Valentine’s Day was approaching at the Acorn Primary School. Boys and girls had each created their own homemade envelope from red, pink, and white construction paper, labeled with their name. The envelopes were displayed around the room. A Valentine’s party was planned with cupcakes and punch. Each student was assigned to bring simple cards for the other students. They would then parade around the room while dropping the appropriate cards in the appropriate envelopes.

Frank overheard some of the boys talking one day about purchasing boxes of candy for their girlfriends and even for girls they fancied from a distance. That’s when Frank had a wonderful idea: he would purchase a box of Valentine’s Candy for Denise. Why not? She had no boyfriend. He had never heard a single boy express one ounce of love or affection toward Denise. Besides, he sat next to her, and it was only appropriate that he present her with a beautiful box of Valentine’s candy.
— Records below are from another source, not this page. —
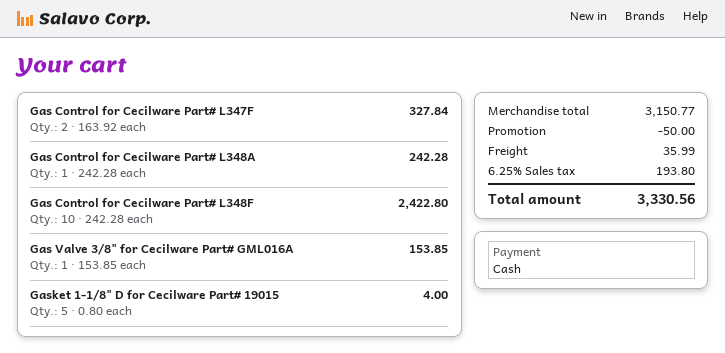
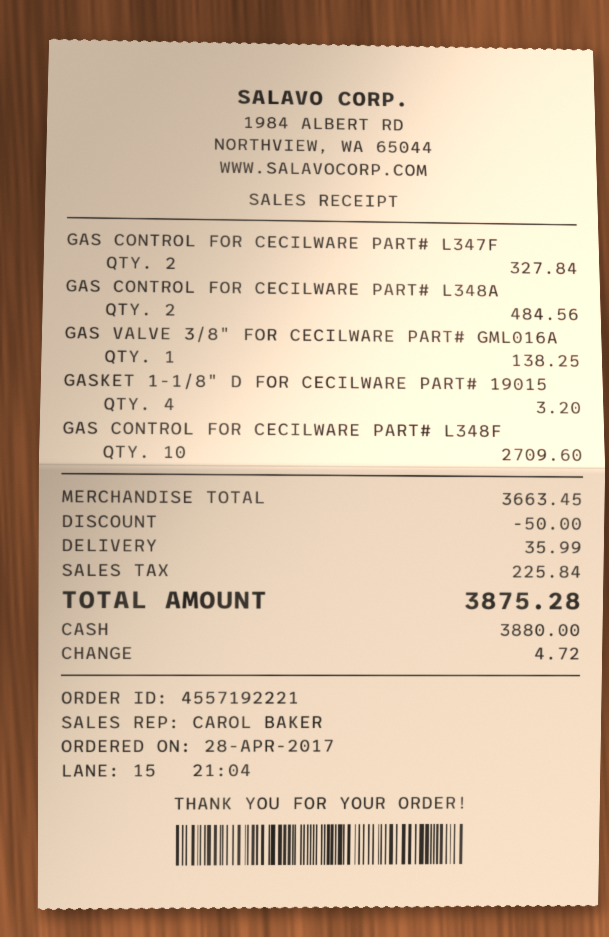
Gas Control for Cecilware Part# L348A: 1 for 242.28 -> 2 for 484.56
Gas Control for Cecilware Part# L348F: 10 for 2422.80 -> 10 for 2709.60
Gas Valve 3/8" for Cecilware Part# GML016A: 1 for 153.85 -> 1 for 138.25
Gasket 1-1/8" D for Cecilware Part# 19015: 5 for 4.00 -> 4 for 3.20
subtotal: 3150.77 -> 3663.45
tax: 193.80 -> 225.84
total: 3330.56 -> 3875.28

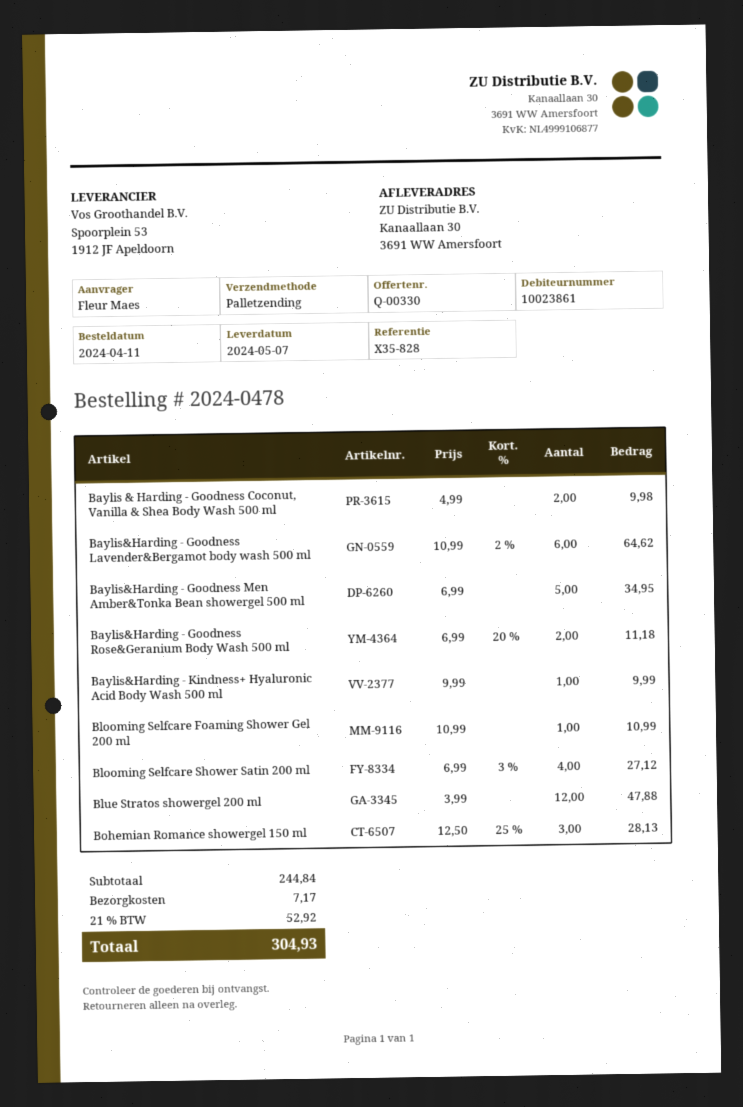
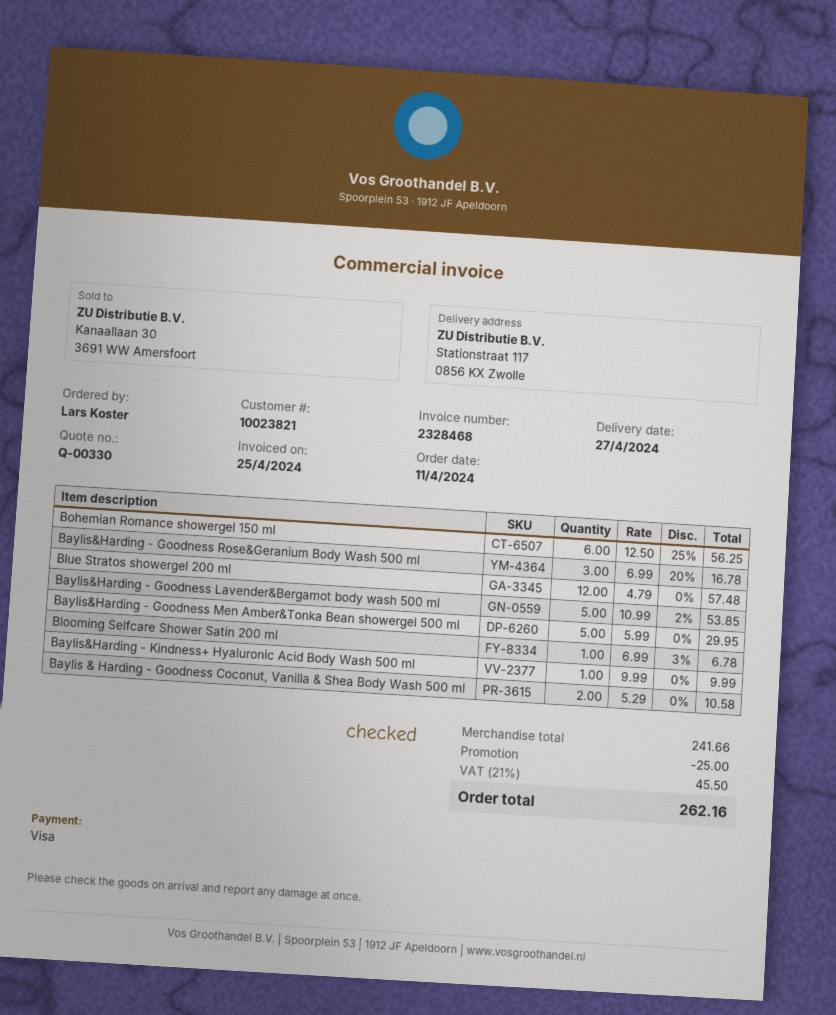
delivery date: 2024-05-07 -> 2024-04-27
customer number: 10023861 -> 10023821
ordered by: Fleur Maes -> Lars Koster
ship to: Kanaallaan 30, 3691 WW Amersfoort -> Stationstraat 117, 0856 KX Zwolle
Baylis & Harding - Goodness Coconut, Vanilla & Shea Body Wash 500 ml: 2 x 4.99 = 9.98 -> 2 x 5.29 = 10.58
Baylis&Harding - Goodness Lavender&Bergamot body wash 500 ml: 6 x 10.99 - 2% = 64.62 -> 5 x 10.99 - 2% = 53.85
Baylis&Harding - Goodness Men Amber&Tonka Bean showergel 500 ml: 5 x 6.99 = 34.95 -> 5 x 5.99 = 29.95
Baylis&Harding - Goodness Rose&Geranium Body Wash 500 ml: 2 x 6.99 - 20% = 11.18 -> 3 x 6.99 - 20% = 16.78
Blooming Selfcare Foaming Shower Gel 200 ml: 1 x 10.99 = 10.99 -> none
Blooming Selfcare Shower Satin 200 ml: 4 x 6.99 - 3% = 27.12 -> 1 x 6.99 - 3% = 6.78
Blue Stratos showergel 200 ml: 12 x 3.99 = 47.88 -> 12 x 4.79 = 57.48
Bohemian Romance showergel 150 ml: 3 x 12.50 - 25% = 28.13 -> 6 x 12.50 - 25% = 56.25
subtotal: 244.84 -> 241.66
discount: none -> 25.00
shipping: 7.17 -> none
tax: 21% = 52.92 -> 21% = 45.50
total: 304.93 -> 262.16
From what he had heard the boys say, these boxes of candy cost around five dollars and could be purchased at drugstores in Acorn. He had saved five silver dollars that Papa R.C. had given him at Christmas. So for this endeavor, money was not the problem. The problem was purchasing the candy. Since Hershel’s store did not carry boxed Valentine’s candy, he would need his parents to take him to one of the Acorn drugstores. That would require telling his parents that he wanted to buy a five-dollar box of Valentine’s candy for a girl named Denise, who really wasn’t his girlfriend and didn’t appear to even like him. The thought of all this made his stomach twist, so he opted to put things off.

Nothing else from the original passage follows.